Isolating and Treating the Root Cause Is the Key to Reverse The Texture Change
Got limp locks where once there were spirals and coils? Don’t panic – with a little TLC, you can coax those curls back to life. Follow these tips for a hormonal makeover:
Get Your Levels Tested
Dig into those hormonal drivers of curl loss. Ask your doctor to test your thyroid, blood sugar, estrogen, testosterone, and stress hormones. Knowing where your imbalances lie will solve half the problem of getting yourself reinstated in the league of curls.
Balance Those Hormones
Work with your doctor to optimize hormonal health through lifestyle changes, diet, medications, or even hormone replacement therapy if needed. Bringing your levels back into alignment can restore the hair follicle’s curly shape.
Give Your Thyroid Some Love
If thyroid issues like hypo or hyperthyroidism are dragging your curls down, get that butterfly-shaped gland back to its happy place. Medication, supplements, diet, and stress relief help revive thyroid function and your fabulous furls.
Consider the “Curly Girl” Method
While you work on the inside, nourish your strands from the outside too. Limit heat styling and follow the Curly Girl Method using tons of conditioner, curl creams, and gels to hydrate those coils back to life.
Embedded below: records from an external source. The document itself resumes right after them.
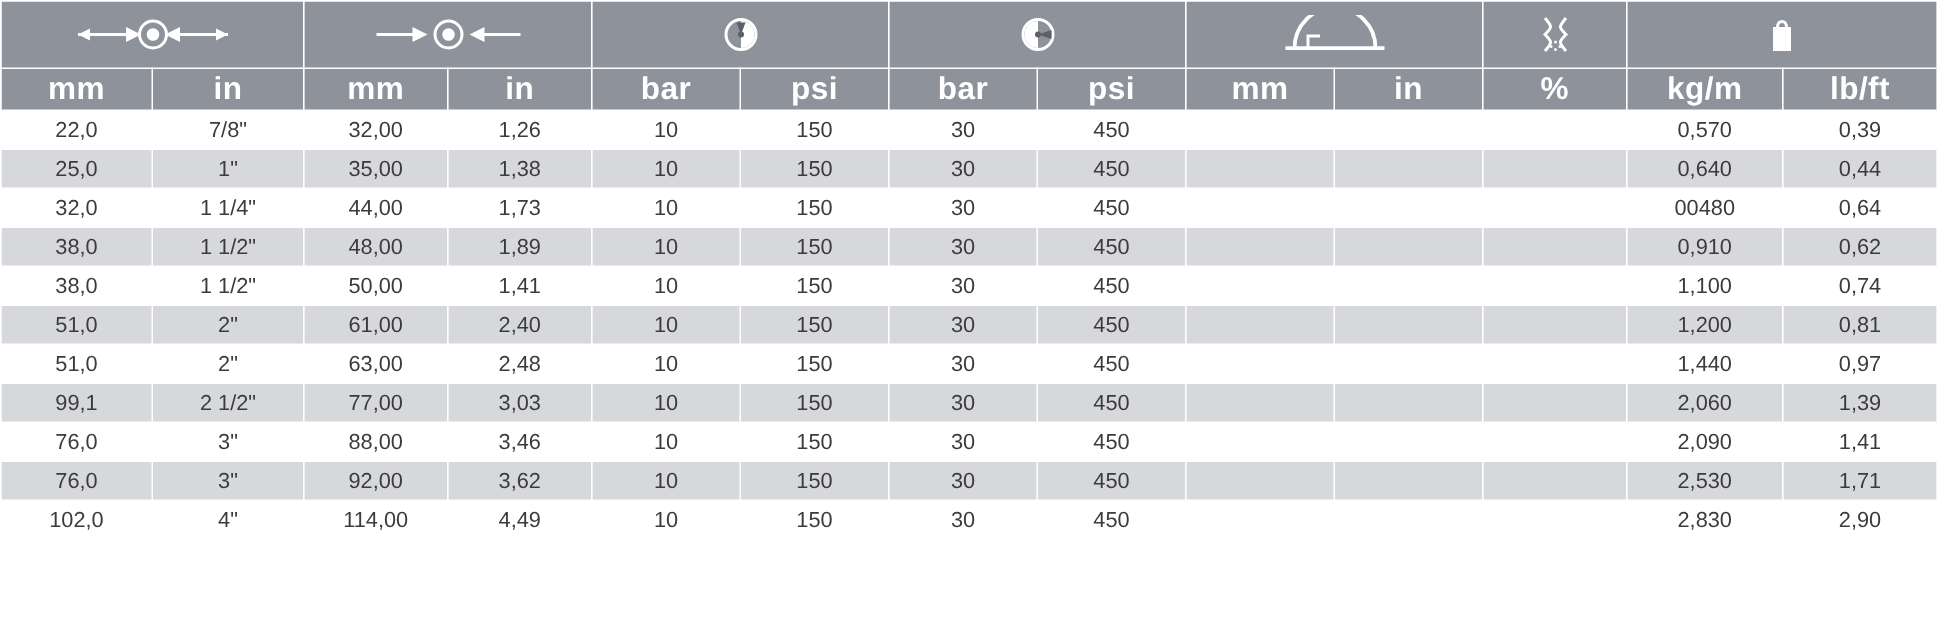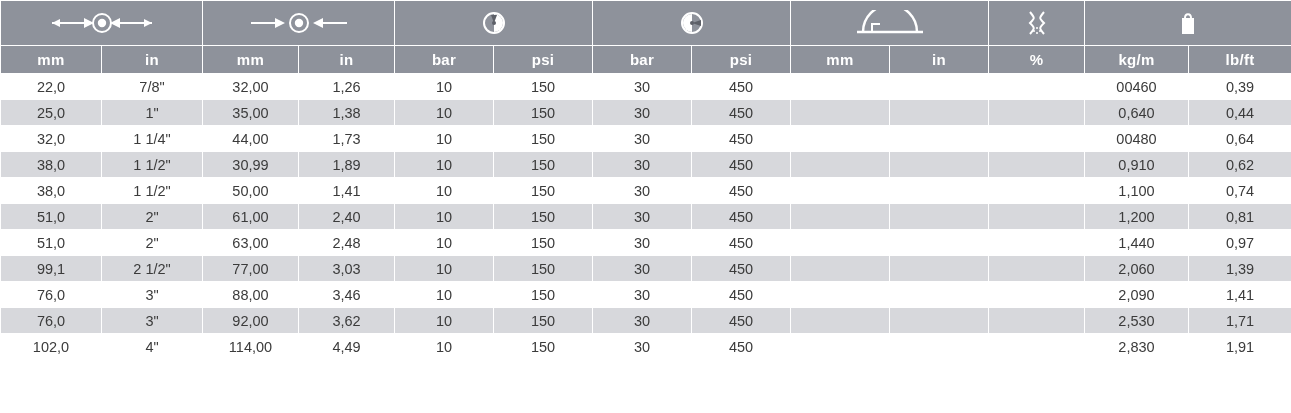--- a/index.html
+++ b/index.html
@@ -34,21 +34,21 @@
   .icon-wrap {
     display: flex;
     align-items: center;
     justify-content: center;
     height: 44px;
   }
   
   tr.unit-row th {
     background: #8e929b;
     color: #ffffff;
-    font-size: 15px;
+    font-size: 21px;
     font-weight: bold;
     height: 27px;
     letter-spacing: 0.3px;
   }
   
   tr.data-row td {
     height: 25px;
     font-size: 14.5px;
     color: #3b3b3b;
   }
@@ -193,21 +193,21 @@
       <td>7/8"</td>
       <td>32,00</td>
       <td>1,26</td>
       <td>10</td>
       <td>150</td>
       <td>30</td>
       <td>450</td>
       <td class="empty-cell"></td>
       <td class="empty-cell"></td>
       <td class="empty-cell"></td>
-      <td>00460</td>
+      <td>0,570</td>
       <td>0,39</td>
     </tr>
     <tr class="data-row odd">
       <td>25,0</td>
       <td>1"</td>
       <td>35,00</td>
       <td>1,38</td>
       <td>10</td>
       <td>150</td>
       <td>30</td>
@@ -229,21 +229,21 @@
       <td>450</td>
       <td class="empty-cell"></td>
       <td class="empty-cell"></td>
       <td class="empty-cell"></td>
       <td>00480</td>
       <td>0,64</td>
     </tr>
     <tr class="data-row odd">
       <td>38,0</td>
       <td>1 1/2"</td>
-      <td>30,99</td>
+      <td>48,00</td>
       <td>1,89</td>
       <td>10</td>
       <td>150</td>
       <td>30</td>
       <td>450</td>
       <td class="empty-cell"></td>
       <td class="empty-cell"></td>
       <td class="empty-cell"></td>
       <td>0,910</td>
       <td>0,62</td>
@@ -344,16 +344,16 @@
       <td>114,00</td>
       <td>4,49</td>
       <td>10</td>
       <td>150</td>
       <td>30</td>
       <td>450</td>
       <td class="empty-cell"></td>
       <td class="empty-cell"></td>
       <td class="empty-cell"></td>
       <td>2,830</td>
-      <td>1,91</td>
+      <td>2,90</td>
     </tr>
   </tbody>
 </table>
 
 </body></html>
Take Hair-Happy Supplements
Biotin, collagen, omega-3s, and zinc provide building blocks to support hormonal balance and healthy follicles. Pop a few each day to help your curls pop too.
Lastly, be patient and persistent, as it can take 3-6 months for new growth to show texture changes. But for many women, nurturing their natural hormones and metabolism helps revive their spirals.
The Takeaway: It’s Not You, It’s Your Hormones!
The sudden straightening of curly locks is hormonally driven almost all of the time. Working with your doctor to balance hormones and optimize health can help coax curls back. With time and a holistic approach, your hair’s natural texture can thrive once more.
Hair changes can certainly be distressing, especially when they seem inexplicable. But try not to panic—your curls are likely not gone for good. And if some straightness persists, enjoy a chance to experiment with new looks. Our hair texture may evolve over our lives, but we can still look fabulous through each transition. Work with your body, not against it, to bring out your unique beauty.